From the DE 10 2008 053 055 A1 is a device for supplying energy to a sensor in an oil drain plug in the oil pan of an internal combustion engine. This multi-part, complex arrangement with a first and a second heat sink and an additional thermal barrier, in which the process medium also comes into contact with copper, cannot be used for process automation. In addition, the device is arranged in an individual opening in the oil pan.

In the DE 10 2005 043 771 A1 and the DE 10 2008 054 946 A1 arrangements are shown in which an individual opening in the process vessel is closed by a flange that carries a self-supplied field device.
Finally from the DE 10 2007 056 150 A1 a sensor system with a thermoelectric converter for its supply is known, which generates an electrical voltage when a temperature gradient acts, with a carrier element that has a heat conducting core that thermally couples the sensor and the thermoelectric converter to the process medium representing the measured variable. The design of this test equipment disadvantageously does not meet the requirements for measuring accuracy and response times in the industrial sector.

It has been shown that the diversity of the process connections often requires individual adjustments, the effort of which is disadvantageous in terms of costs and labor intensity.

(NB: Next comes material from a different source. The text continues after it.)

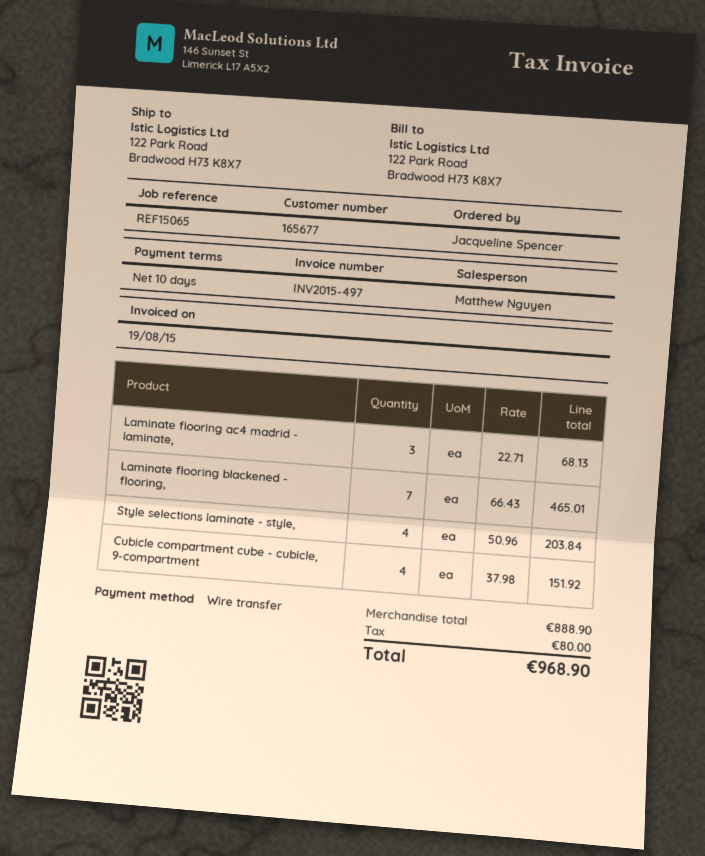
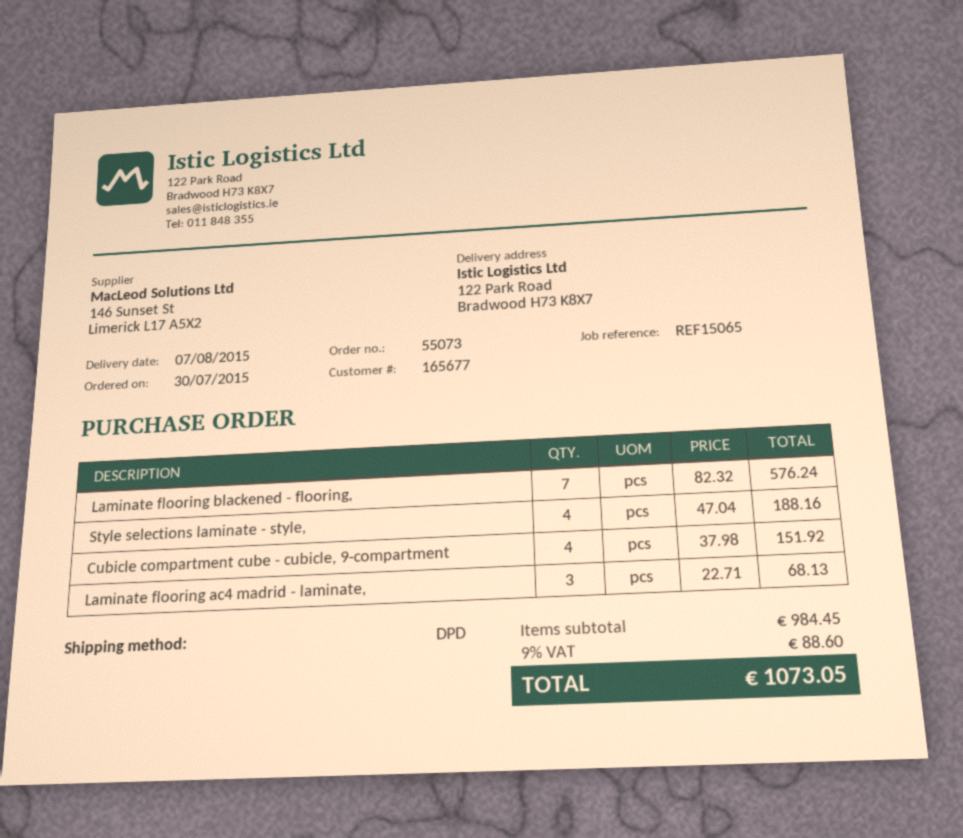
Laminate flooring blackened - flooring,: 7 x 66.43 = 465.01 -> 7 x 82.32 = 576.24
Style selections laminate - style,: 4 x 50.96 = 203.84 -> 4 x 47.04 = 188.16
subtotal: 888.90 -> 984.45
tax: 80.00 -> 88.60
total: 968.90 -> 1073.05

The invention is therefore based on the object of specifying a power supply device for autonomous field devices which can be adapted to a process vessel with little effort.

According to the invention, this object is achieved with the means of claim 1. Advantageous refinements of the invention are specified in the claims that refer back.

The invention is based on a process vessel that contains a process medium, with at least one free connection flange to which no further process vessel is connected. Such connection flanges are usually part of process vessels and are used for optional expansion of the process system or for maintenance. These connection flanges are closed by blind flanges. Such flanges are standard parts.

According to the invention, the power supply device with a thermoelectric generator is integrated into a blind flange that has a thin-walled bottom in the area of the thermoelectric generator on the vessel side and a holding element of low thermal conductivity on the surrounding side for receiving and attaching a heat sink. The thermoelectric generator is enclosed between the heat sink and the thin-walled base.

The low material thickness of the base in the area of the thermoelectric generator ensures good thermal coupling of the generator to the temperature of the process medium in the process vessel. As a result of the direct contact with the heat sink on the other side, almost the entire temperature difference between the process medium and the ambient air is above the thermoelectric generator, so that a high energy yield is achieved.

Advantageously, the range of types and thus the cost of stock keeping remains low due to the standardized connection geometry.

According to a further feature of the invention, the holding element is tubular and is connected to the cooling body at the opening remote from the flange. Advantageously, a heat transfer between the flange and the heat sink is largely avoided as a result.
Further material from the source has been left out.